Ryanair must change

For the last seven months, the pilots and crews of Ryanair have fought tooth and nail for their most basic workers rights. Their claim is simple: Ryanair must respect labour law and local jurisdiction. But Ryanair CEO Michael O’Leary — and the authorities to which he is accountable —refuse to listen.
Since its creation, Ryanair has been at the centre of many cost-saving scandals: underpaying its employees, under-fuelling its planes, and — of course — doing its best to dodge taxes.
At first, much of the public tolerated this behaviour on the basis that it would deliver gains to the consumer. Ryanair’s low prices would force the other companies to adapt, ultimately ensuring much more affordable plane tickets. This was considered a democratisation of plane travel.
Today, this is a much more mixed picture. The public is aware of the intolerable labour condition of their flying crew and the risks associated with this cost-cutting strategy. As a result, many are turning their back on the rotten dream of low cost air travel.
Alas, Ryanair’s management appears unmoved. Obsessed by chasing short-term profit, they maintain a heavy workload and wage pressure on their employees.

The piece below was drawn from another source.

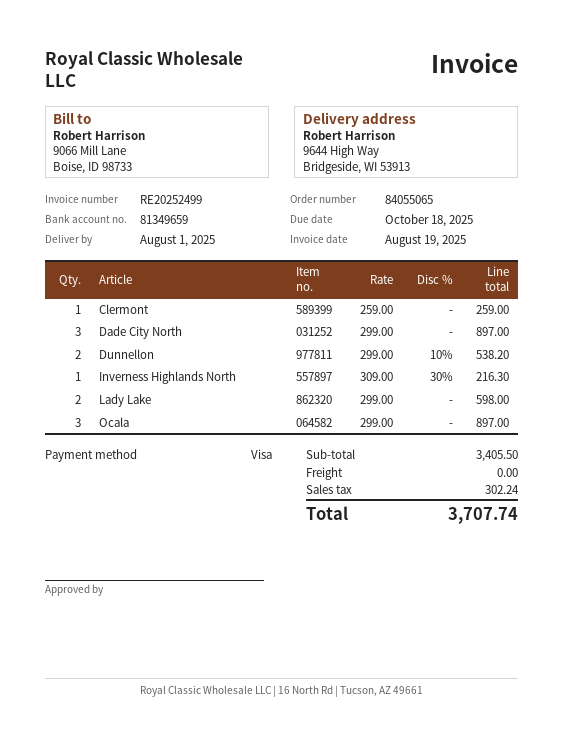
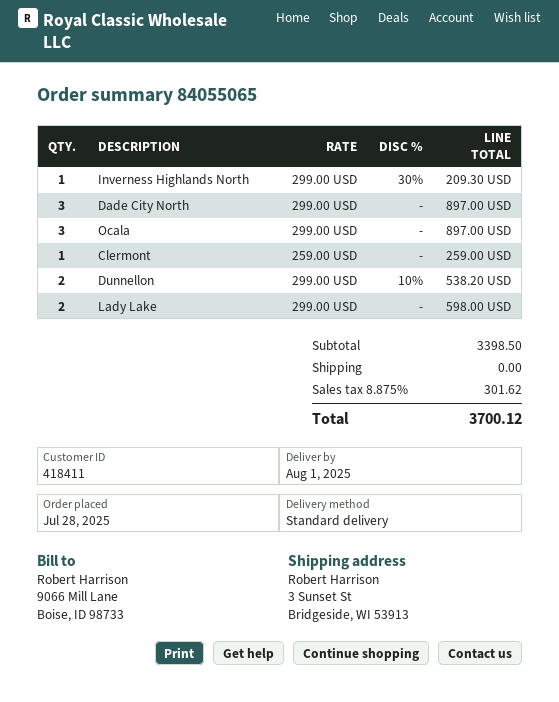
ship to: 9644 High Way, Bridgeside, WI 53913 -> 3 Sunset St, Bridgeside, WI 53913
Inverness Highlands North: 1 x 309.00 - 30% = 216.30 -> 1 x 299.00 - 30% = 209.30
subtotal: 3405.50 -> 3398.50
tax: 302.24 -> 301.62
total: 3707.74 -> 3700.12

Ryanair workers, however, have not given up the fight. Answering the call of Portuguese, Italian, Ducth, Belgian, Spanish and German labour unions, flight crews of Ryanair have been leading a strike movement that’s drawing more and more attention. So far Ryanair has been keeping a hard stance toward this movement, but the cracks are appearing. The first blow came when the European Commission, not usually on the side of labour unions, recognised that Ryanair strikers had a fair claim. The second came when approval rate dropped within the Ryanair board when 30% of its members opposed the official hard line toward the employees’ demands.
This movement, known as “Ryanair Must Change,” is of central importance for the future of European labour relations. As Fernando Gandra, one of the organisers of the movement puts it: “when fighting against a multinational power you’ve got to organise on the multinational level”. This is exactly the philosophy that we promote in DiEM25 and the European Spring. To defeat transnational corporate powers such as Ryanair, we must widen our mobilisation strategies and widen our understanding of democratic accountability.
Ryanair strikers are opening the way for such a change of consciousness. They are on the frontline of the battle for a social Europe and we offer them our full support. By following in their steps we might be able to conquer new rights as citizens, new progress as workers, and new hopes as human beings.